PETALING JAYA: The public caning of two women by the Terengganu Syariah High Court "is a travesty and a grave miscarriage of justice", according to two women's rights groups.
In a joint press statement by Justice for Sisters and Sisters in Islam, they pointed out that Prison Act 1955 and Prison Regulations 2000 stipulates that caning can only be carried out against prisoners.
"As the sentences of the two women did not include imprisonment, they were not considered prisoners as defined by the Prison Act and Prison Regulations.
"Despite this fact, they were sentenced to caning. The Kuala Terengganu Syariah High Court and Malaysian Prison Department, therefore, may have acted against the law in its execution today (Sept 3)," the non-governmental organisations said on Monday.
They also noted that Malaysia's laws are inconsistent in relation to the caning of women.
"Section 289 of the Criminal Procedure Code prohibits corporal punishment against female prisoners of any age.
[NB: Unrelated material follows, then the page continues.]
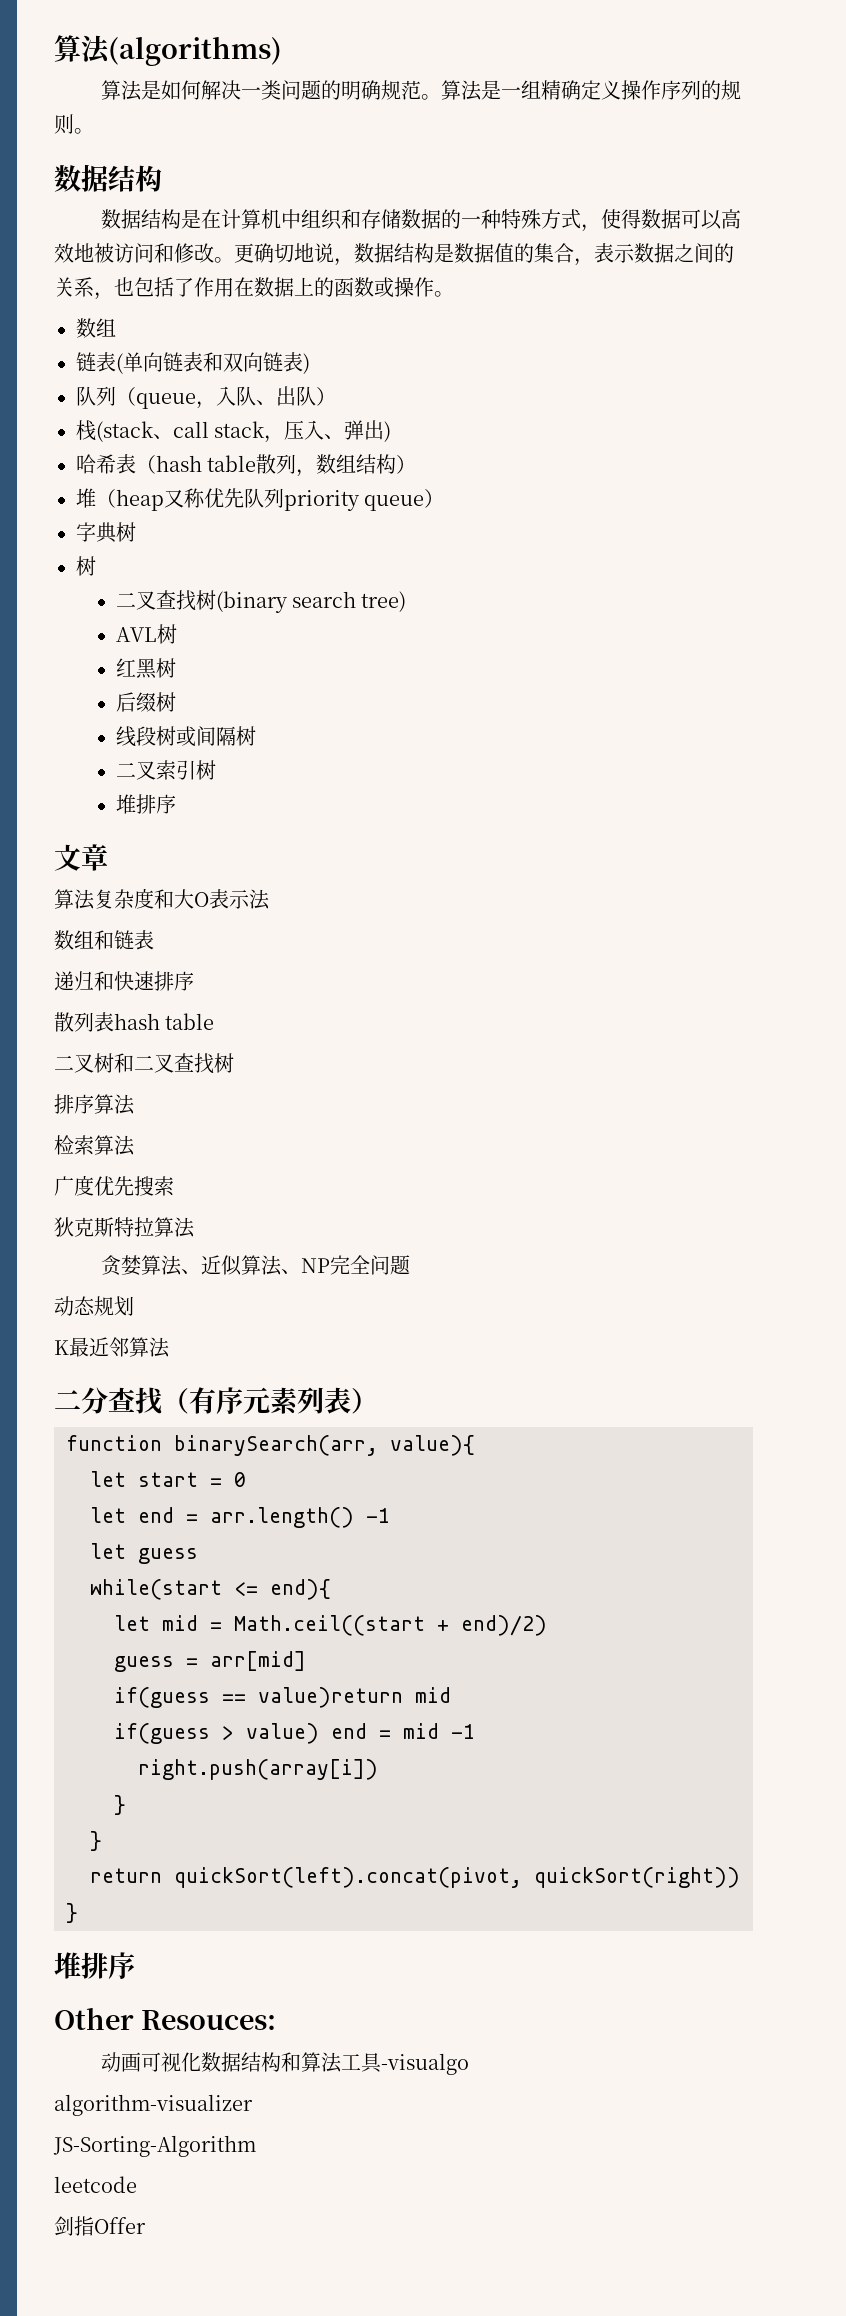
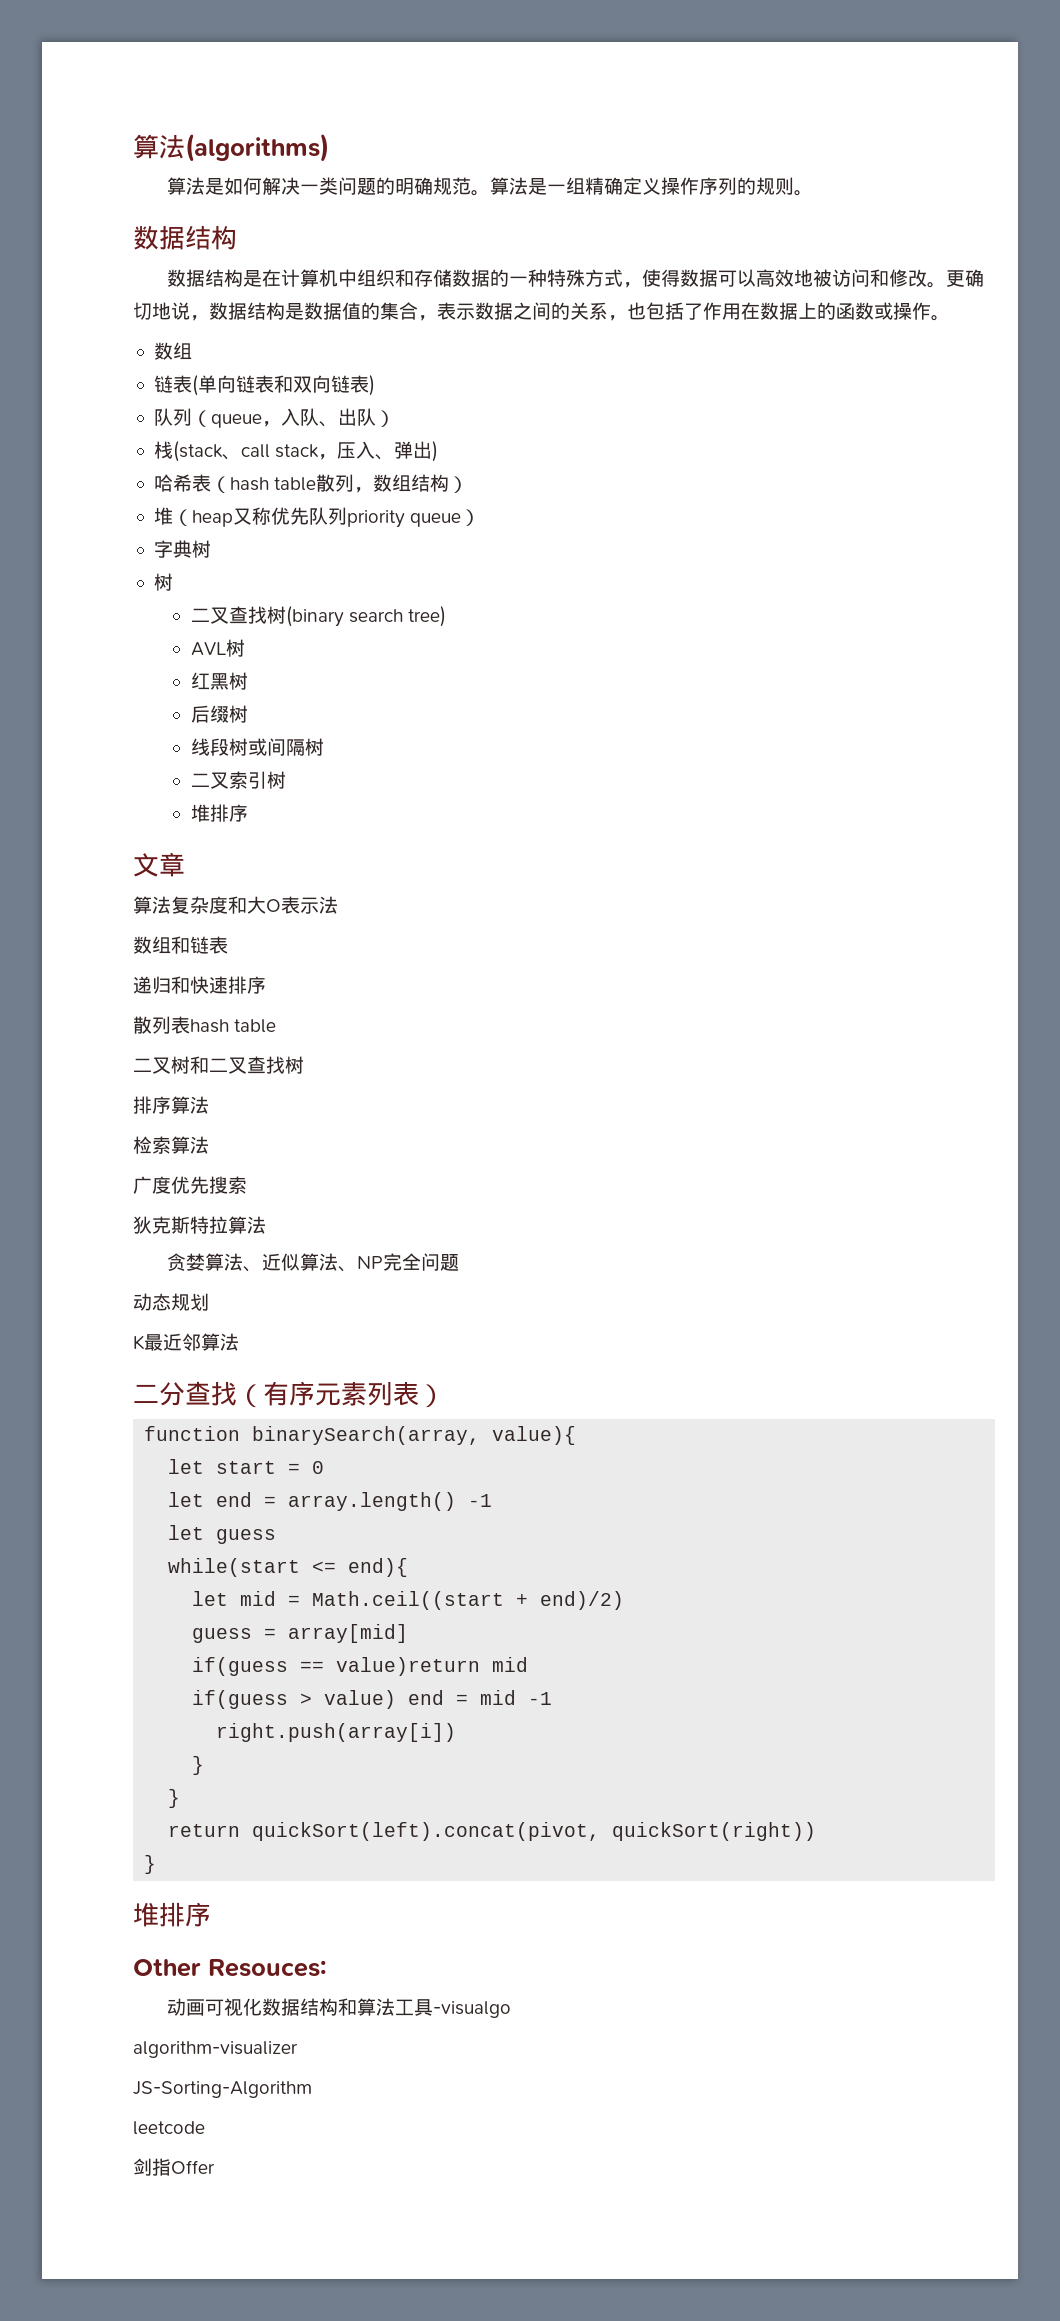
[174,1435,378,1456] binarySearch(arr, -> [252,1426,481,1445] binarySearch(array,
[210,1507,354,1528] arr.length() -> [288,1492,457,1511] array.length()
[210,1651,306,1671] arr[mid] -> [288,1624,409,1643] array[mid]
However, provisions under the syariah law allow women to be caned.
"These inconsistencies create confusion in the jurisdiction of the Prison Department thus directly affecting the rights of women in Malaysia protected by Article 8(2) of the Federal Constitution against gender discrimination," it said.
The NGOs said the role of the Federal Government will be brought into question as the unlawful execution of the caning sentence was carried out by the Prison Department under the Home Ministry.
"Questions are raised on why the execution was authorised and officers from the department appointed to carry out the sentence," it said.
Earlier Monday (Sept 3), two women who pleaded guilty to attempting to have same-sex relations were caned six times at the Kuala Terengganu Syariah High Court.
The sentence was conducted behind closed doors in the courtroom after it was read out by Syariah High Court Judge Kamalruazmi Ismail.
It was also witnessed by State Syariah chief judge Wan Mohd Zakri Wan Mohd and state senior syariah judge Rosdi Harun.
On Aug 12, the Syariah High Court fined the women RM3,300 and ordered that they be caned six times each after they pleaded guilty to committing musahaqah (sexual relations between women) under Section 30 of the Syariah Criminal Offences Enactment (Takzir) (Terengganu).
The sentence drew the ire of many human rights groups, including the Human Rights Commission of Malaysia (Suhakam).
Suhakam in a statement on Aug 15 described the punishment as humiliating and demeaning.
Amnesty International Malaysia has also called for the government to repeal laws that impose punishment on marginalised communities.
In a statement on Monday (Sept 4), Gwen Lee, Amnesty International Malaysia’s Interim Executive Director condemned the move to cane the women.
Calling it "an appalling day for LGBTI (Lesbian, Gay, Bisexual, Transgender and Intersex) rights and human rights in Malaysia", Lee said caning is a dreadful reminder of the depth of discrimination LGBTI people face in the country and a sign that the new government condones the use of inhuman and degrading punishments, much like its predecessor.
"As long as draconian legislation which criminalises Malaysians based on their sexual orientation remains on the books, LGBTI people will continue to be at risk of this type of punishment.
"People should not live in fear because of their sexual preferences – the Malaysian authorities must immediately repeal the laws that impose these torturous punishments and ratify the UN Convention against Torture," the statement said.